**TASK:**
Repeat the records below exactly, leaving out any pictures.

┌─ EXERCISE MATERIALS

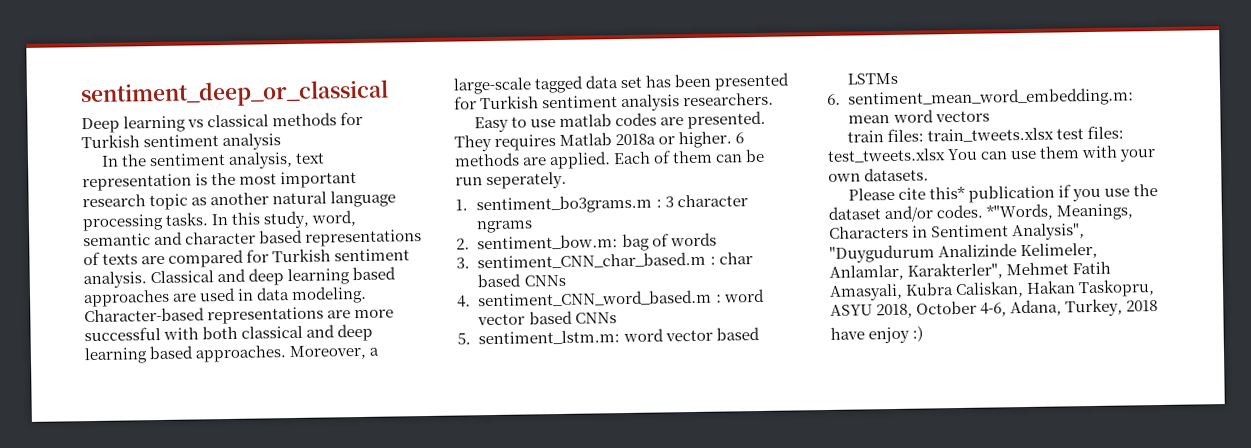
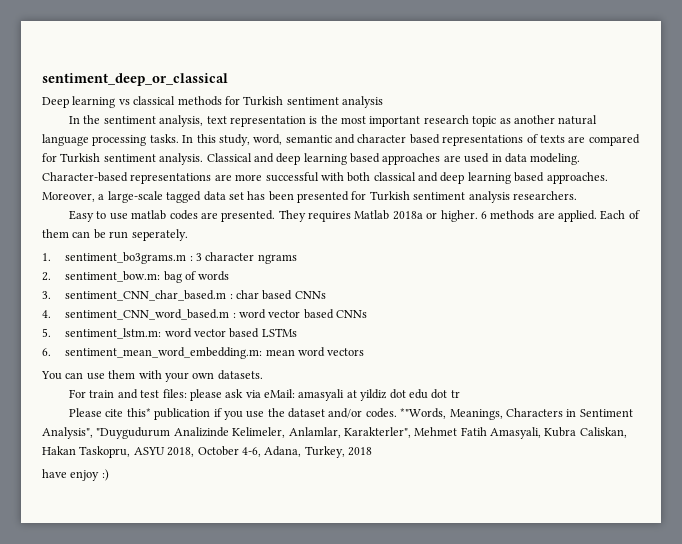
[846,125,1125,143] [827,148,946,163] train files: train_tweets.xlsx test files: test_tweets.xlsx -> (365, 352) none
(930, 174) none -> [69,389,460,401] // For train and test files: please ask via eMail: amasyali at yildiz dot edu dot tr

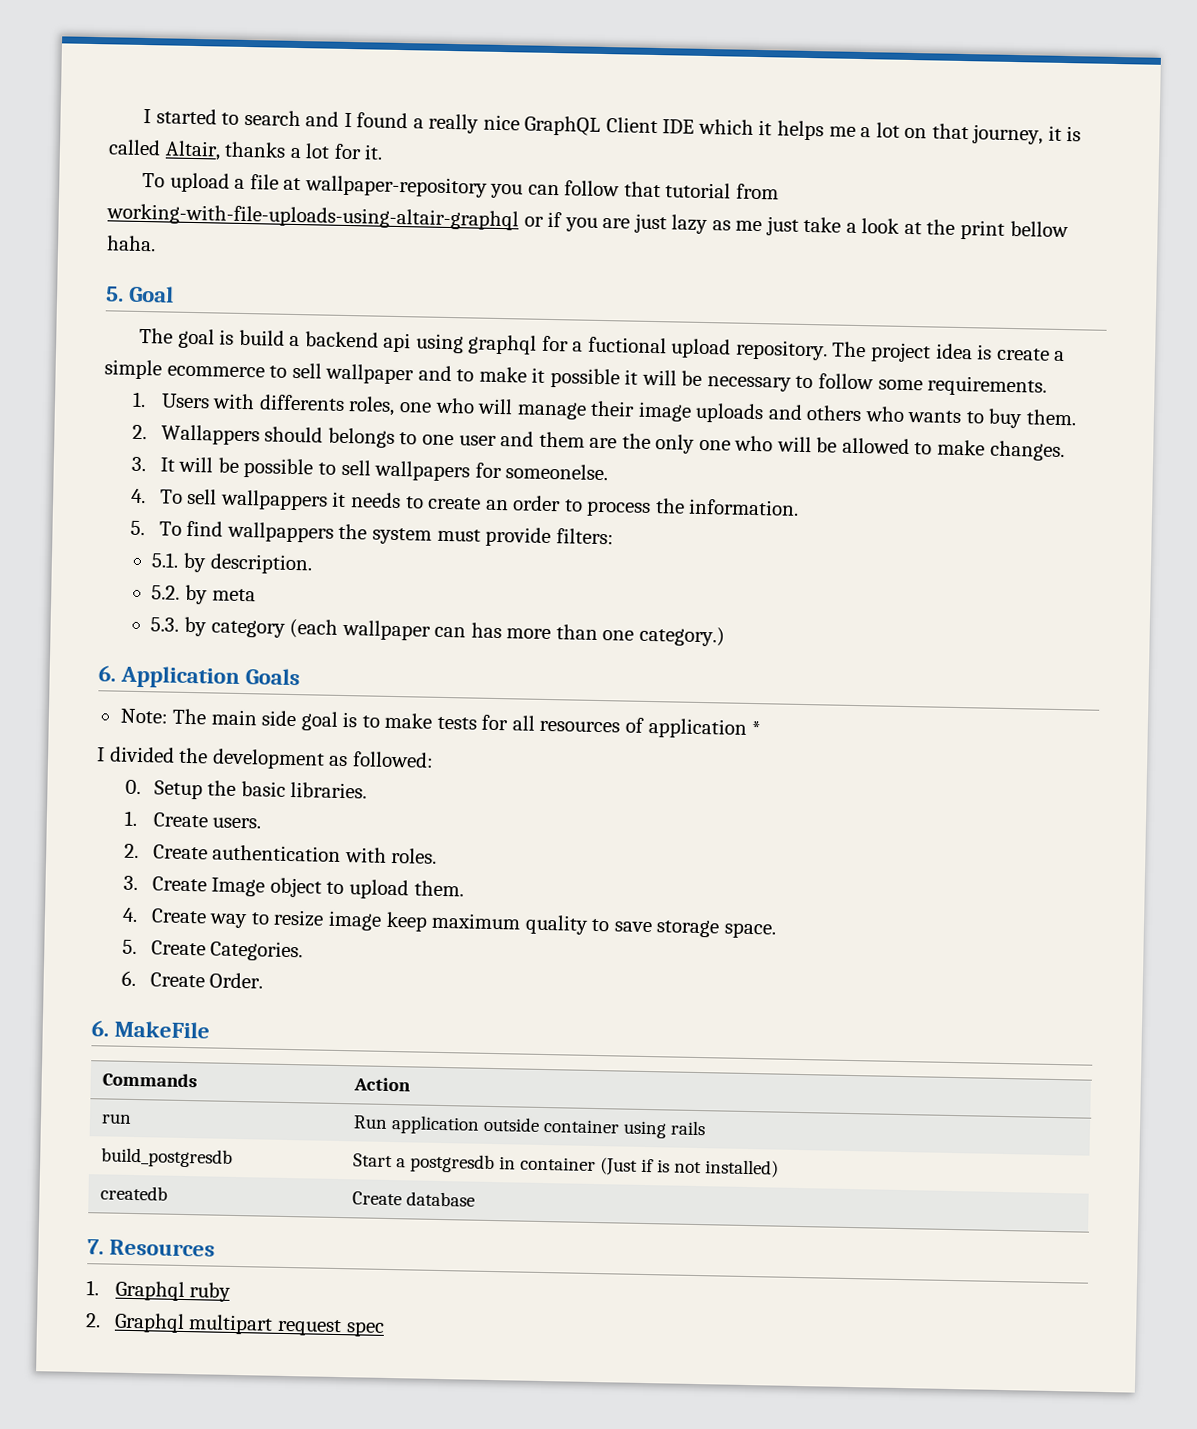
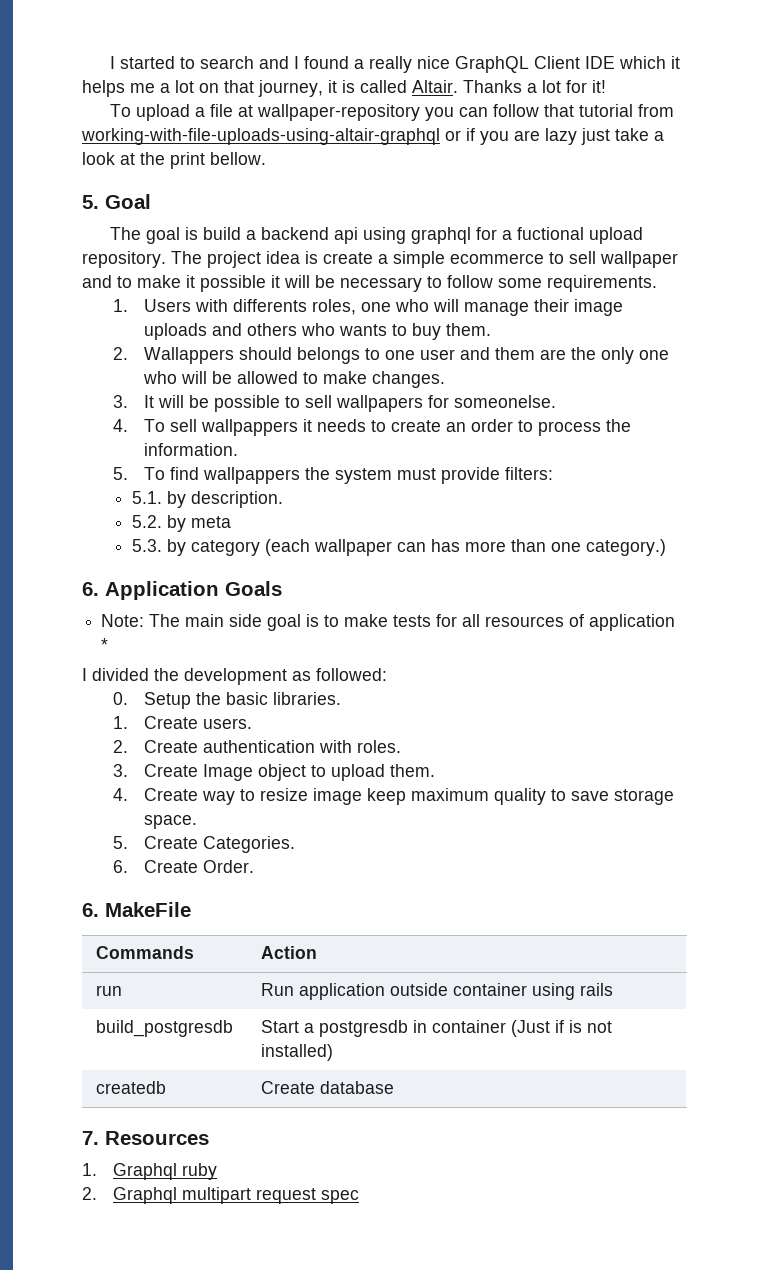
[164,140,287,161] Altair, thanks -> [412,80,522,93] Altair. Thanks
[364,144,384,160] it. -> [592,80,606,93] it!
[633,213,763,235] just lazy as me -> [545,128,577,145] lazy
[1009,220,1069,238] [106,235,156,252] bellow haha. -> [210,152,266,165] bellow.

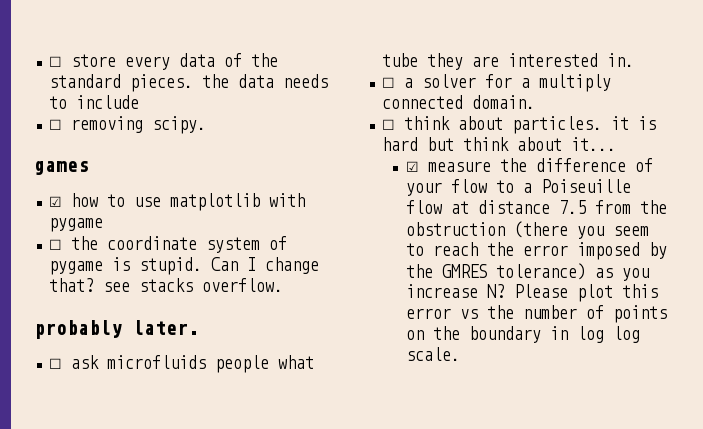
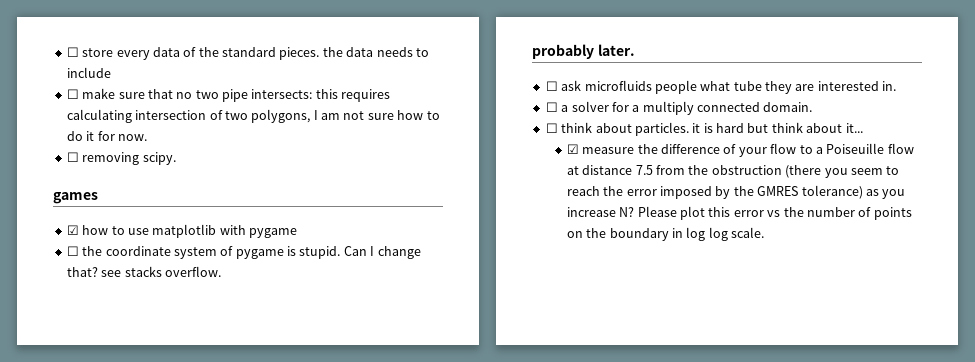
(140, 102) none -> [66,88,391,102] [66,109,440,123] [66,131,147,141] // ☐ make sure that no two pipe intersects: this requires calculating intersection of two polygons, I am not sure how to do it for now.

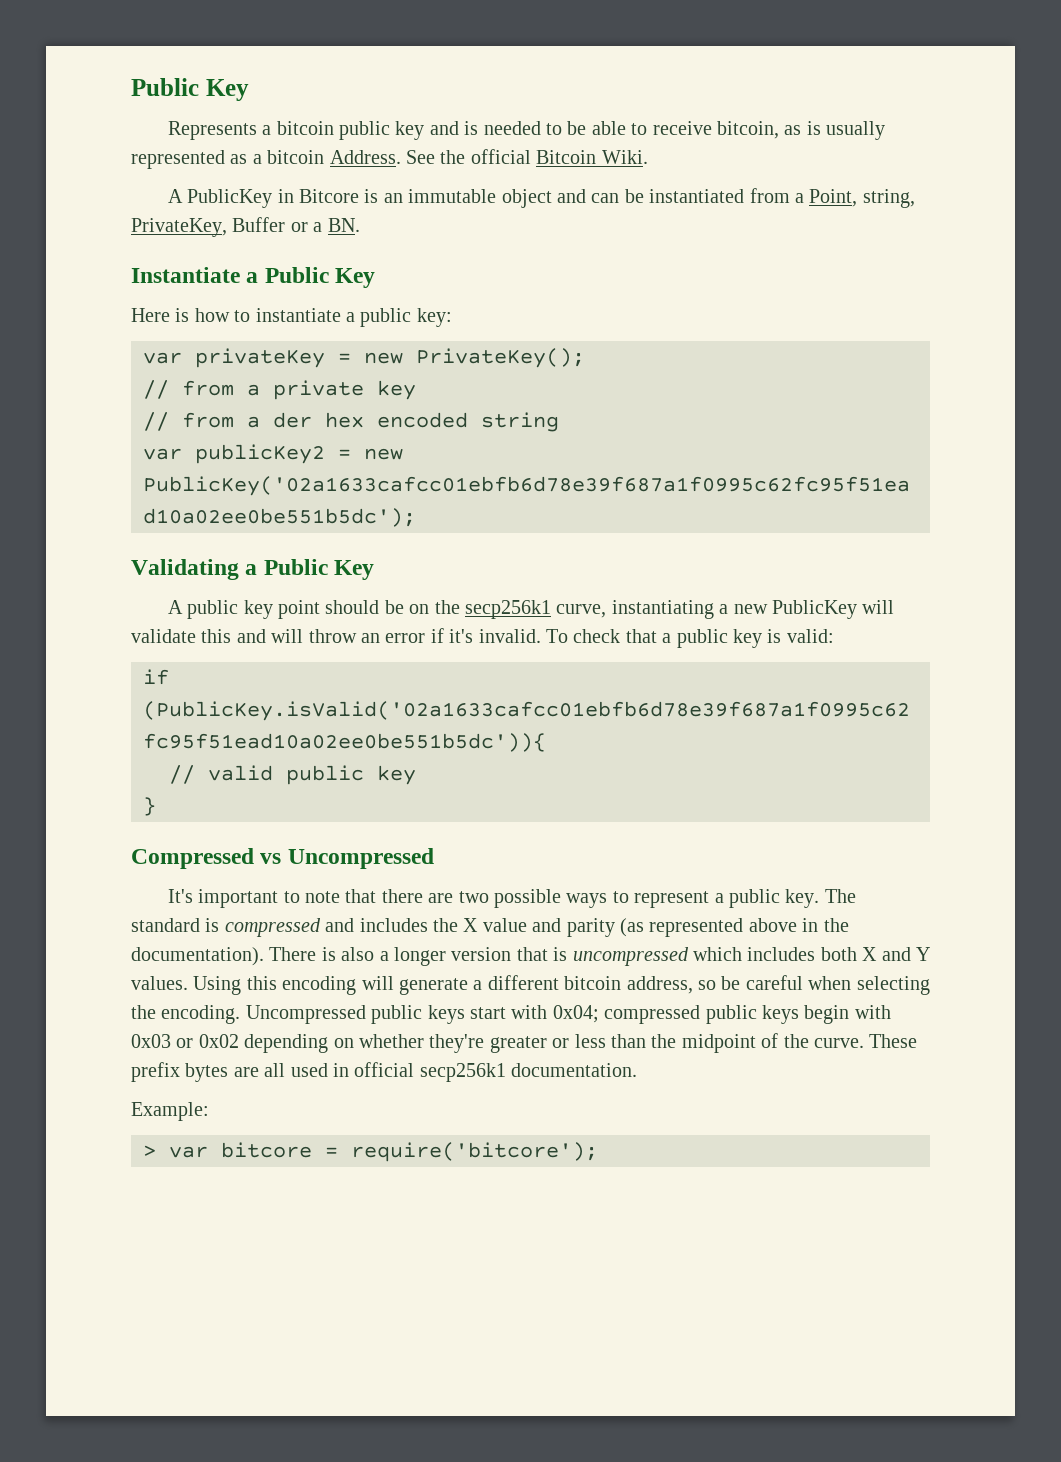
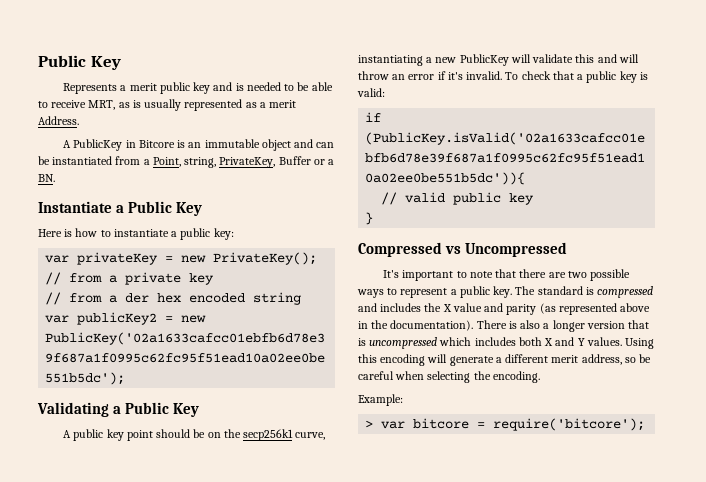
[276,121,334,135] bitcoin -> [129,83,157,91] merit
[717,121,780,139] bitcoin, -> [88,100,116,110] MRT,
[267,150,325,164] bitcoin -> [269,100,297,108] merit
[406,149,648,164] See the official Bitcoin Wiki. -> (79, 120) none
[564,976,622,990] bitcoin -> [551,355,579,363] merit
[245,1005,891,1024] [131,1033,918,1053] [131,1062,638,1082] Uncompressed public keys start with 0x04; compressed public keys begin with 0x03 or 0x02 depending on whether they're greater or less than the midpoint of the curve. These prefix bytes are all used in official secp256k1 documentation. -> (540, 377) none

└─

**TASK RESULT:**
[846,125,1125,143] [827,148,946,163] train files: train_tweets.xlsx test files: test_tweets.xlsx -> (365, 352) none
(930, 174) none -> [69,389,460,401] // For train and test files: please ask via eMail: amasyali at yildiz dot edu dot tr

[164,140,287,161] Altair, thanks -> [412,80,522,93] Altair. Thanks
[364,144,384,160] it. -> [592,80,606,93] it!
[633,213,763,235] just lazy as me -> [545,128,577,145] lazy
[1009,220,1069,238] [106,235,156,252] bellow haha. -> [210,152,266,165] bellow.

(140, 102) none -> [66,88,391,102] [66,109,440,123] [66,131,147,141] // ☐ make sure that no two pipe intersects: this requires calculating intersection of two polygons, I am not sure how to do it for now.

[276,121,334,135] bitcoin -> [129,83,157,91] merit
[717,121,780,139] bitcoin, -> [88,100,116,110] MRT,
[267,150,325,164] bitcoin -> [269,100,297,108] merit
[406,149,648,164] See the official Bitcoin Wiki. -> (79, 120) none
[564,976,622,990] bitcoin -> [551,355,579,363] merit
[245,1005,891,1024] [131,1033,918,1053] [131,1062,638,1082] Uncompressed public keys start with 0x04; compressed public keys begin with 0x03 or 0x02 depending on whether they're greater or less than the midpoint of the curve. These prefix bytes are all used in official secp256k1 documentation. -> (540, 377) none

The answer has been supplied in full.